Gesù completò il suo lavoro, fino alla croce. La costanza lo spinse a esaurire tutta la missione di profeta. Nel Gethsemani ebbe una titubanza, e chiese al Padre di essere liberato dall’esaurire il suo destino, chiedendo l’allontanamento del calice. Ma poi proseguì fino al termine.

La parabola, ricordata in Luca, dei servi che devono completare il lavoro quotidiano, aggiungendo al lavoro nei campi anche lo sbrigare le faccende domestiche, è una sollecitazione a non desistere, se non a lavoro finito.

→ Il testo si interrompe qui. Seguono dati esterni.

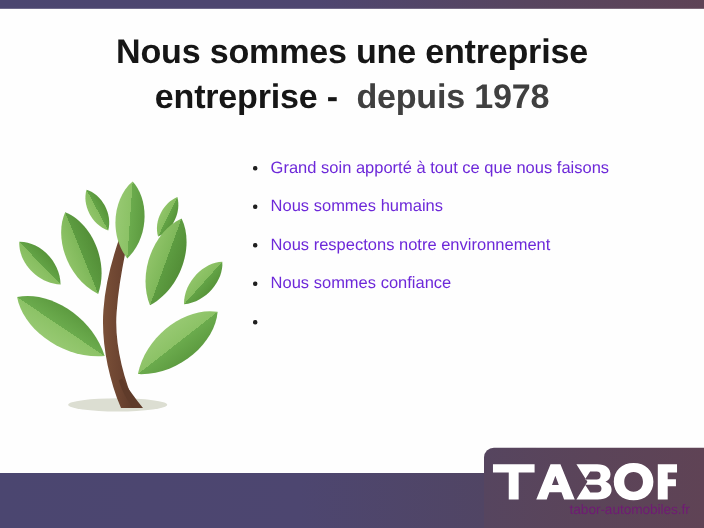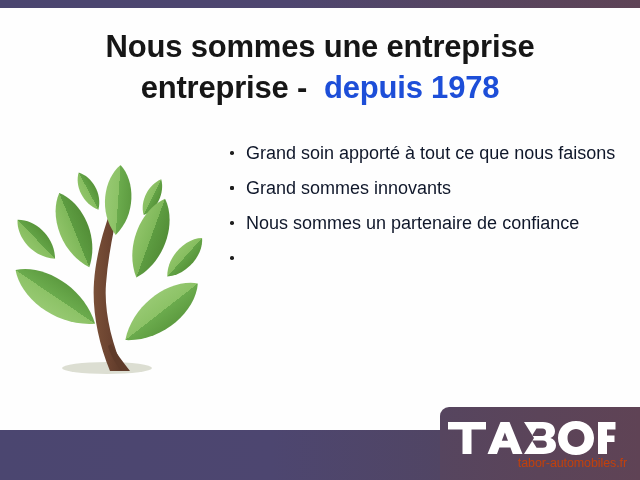"depuis 1978" .heading .accent { color: #1d4ed8 -> #404040 }
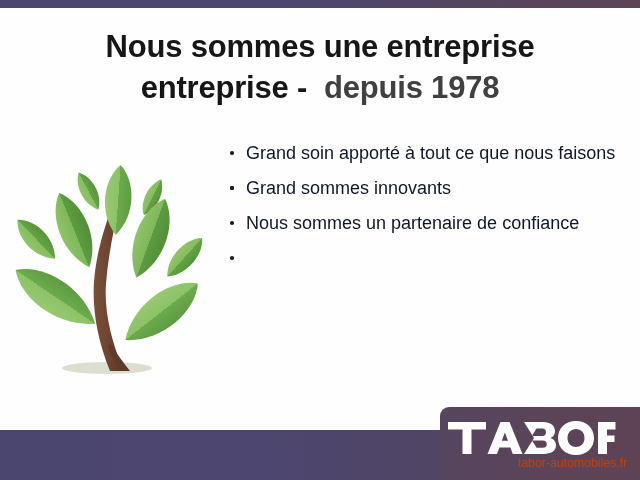"Grand soin apporté à tout" .bullets li { color: #0f172a -> #6d28d9; font-size: 18px -> 15px }
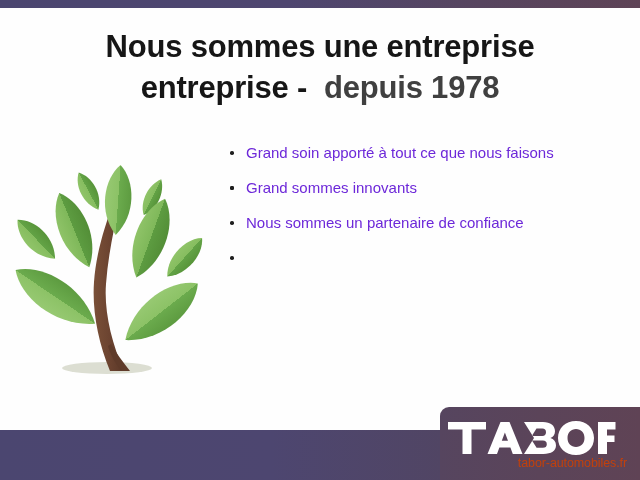"Nous sommes humains" li { html: none -> <li><span></span><span>Nous sommes humains</span></li> }
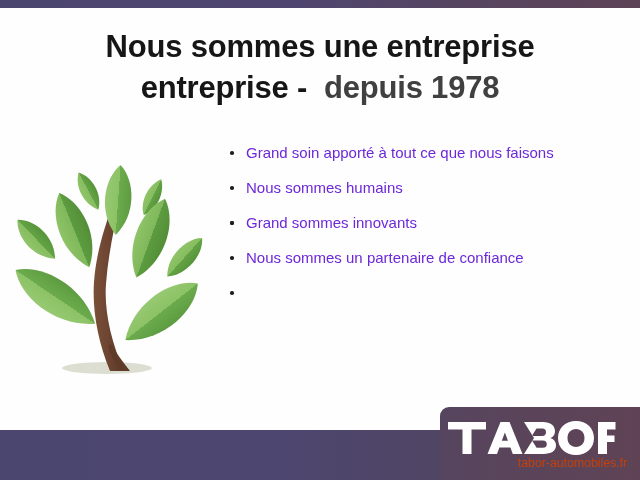"Nous respectons notre environnement" span { html: none -> <span>Nous respectons notre environnement</span> }
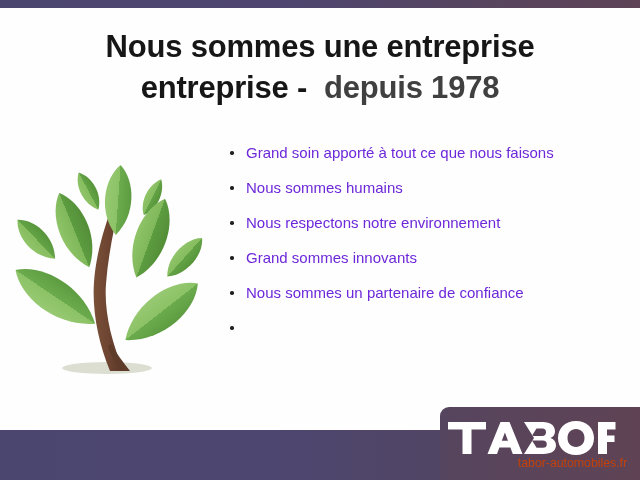"Grand sommes innovants" span { text: Grand sommes innovants -> Nous sommes confiance }
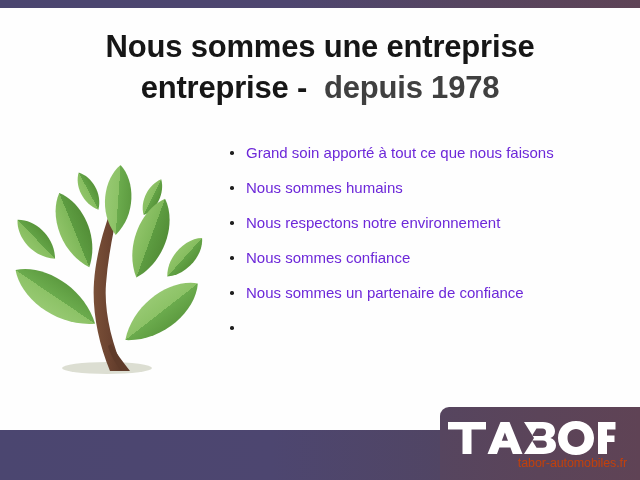"Nous sommes un partenaire de" li { html: <li><span></span><span>Nous sommes un partenaire de confiance</span></li> -> none }
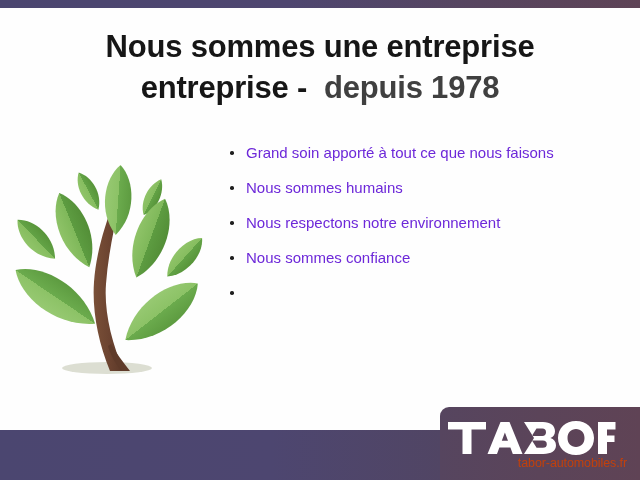"tabor-automobiles.fr" .logo-url { color: #c2410c -> #701a75 }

I servi dicono: “Finalmente siamo operai, che smettono. Abbiamo ultimato il nostro dovere”.

Non abbandonare il lavoro a metà. Soltanto a lavoro completato si può godere la pace.

“Siamo servi senza lavoro: il nostro compito è stato eseguito”.

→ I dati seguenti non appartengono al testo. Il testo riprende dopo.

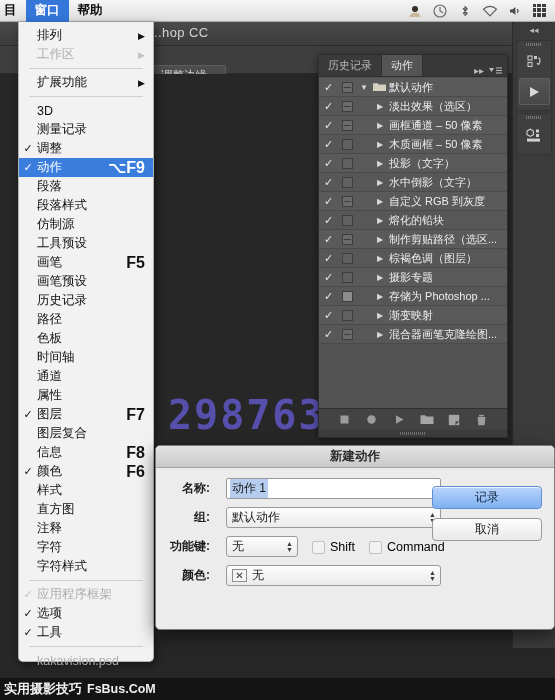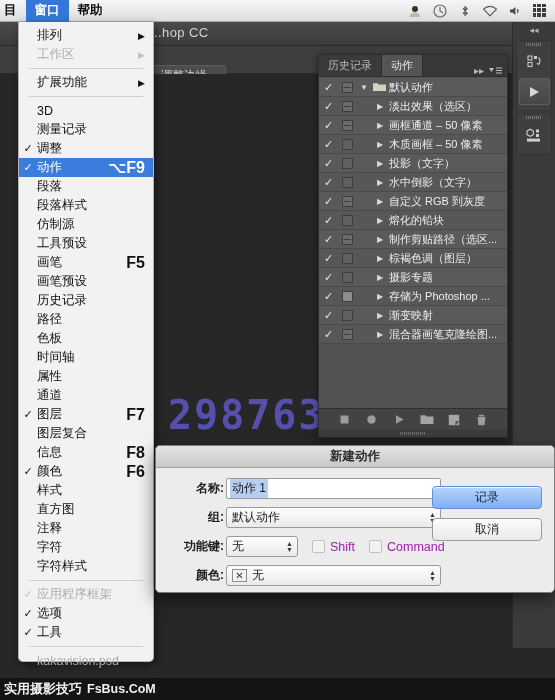"属性" div.mi { order: before "通道" -> after "通道" }
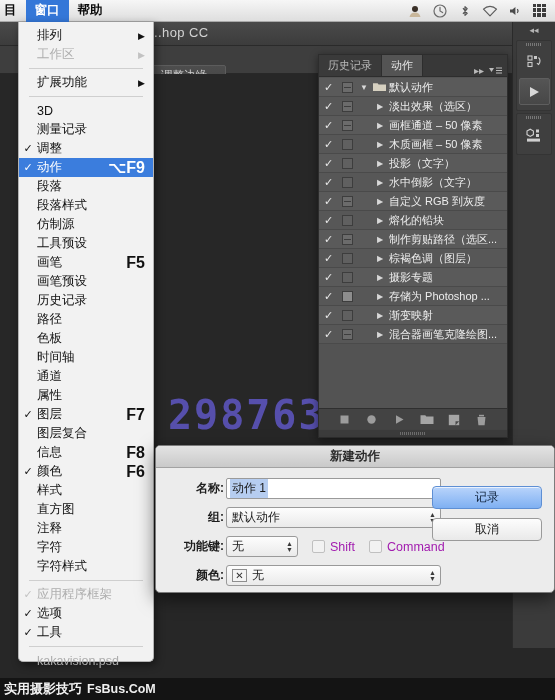"新建动作" .dlg { height: 148px -> 185px }
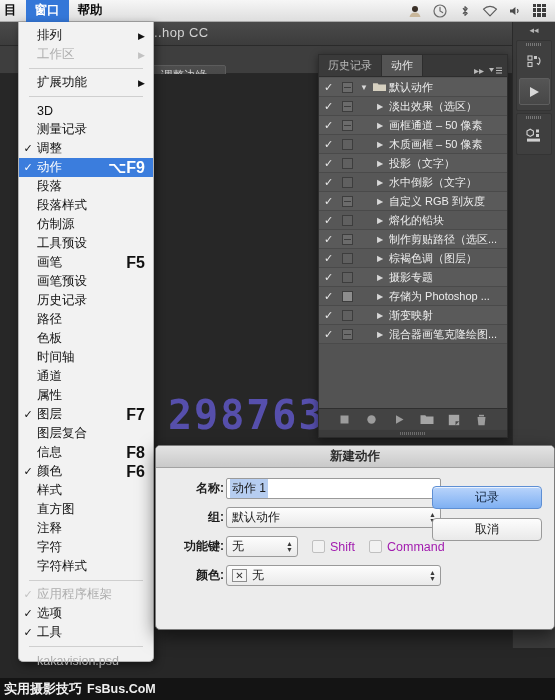"名称:" .flab { padding-right: 2px -> 16px }
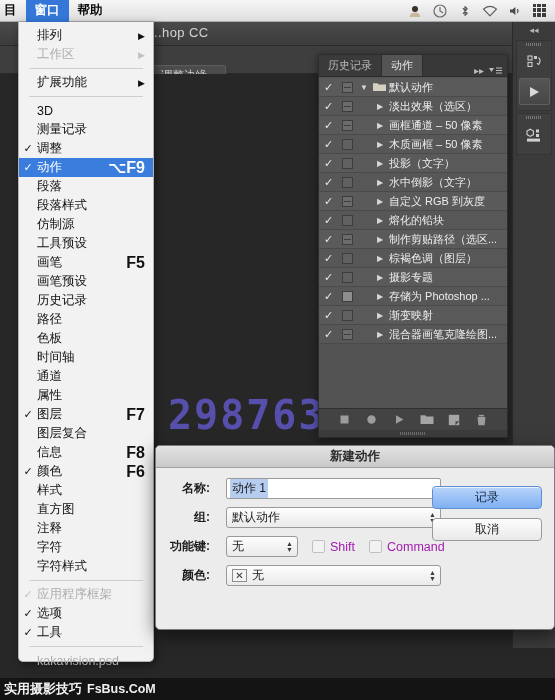"Shift" .chkbox { align-items: flex-start -> flex-end; color: #a21caf -> #000000 }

Il lavoro eseguito. Alla fine della giornata, e alla fine della vita, trovare le braccia del Padre aperte, per il nostro riposo.

La costanza e il premio. La costanza non basandoci sulle nostre forze, ma sulla certezza che “chi ci ha indicato la strada, ci darà anche il vigore necessario per percorrerla”, come suggerisce Paolo.

A noi il compito di voler percorrere la via, che è Cristo. Il nostro volere, se è sincero, non è abbandonato dallo Spirito Santo, anzi è da Lui corroborato, affinché la “via” ci conduca definitivamente al Padre.

Né più né meno di quanto ci è stato affidato, deve essere compiuto da noi. Misurare la nostra opera sulle misure di Gesù. E poi... guardare con occhio sereno la fine, quando il riposo ci coglierà in un’atmosfera di amore.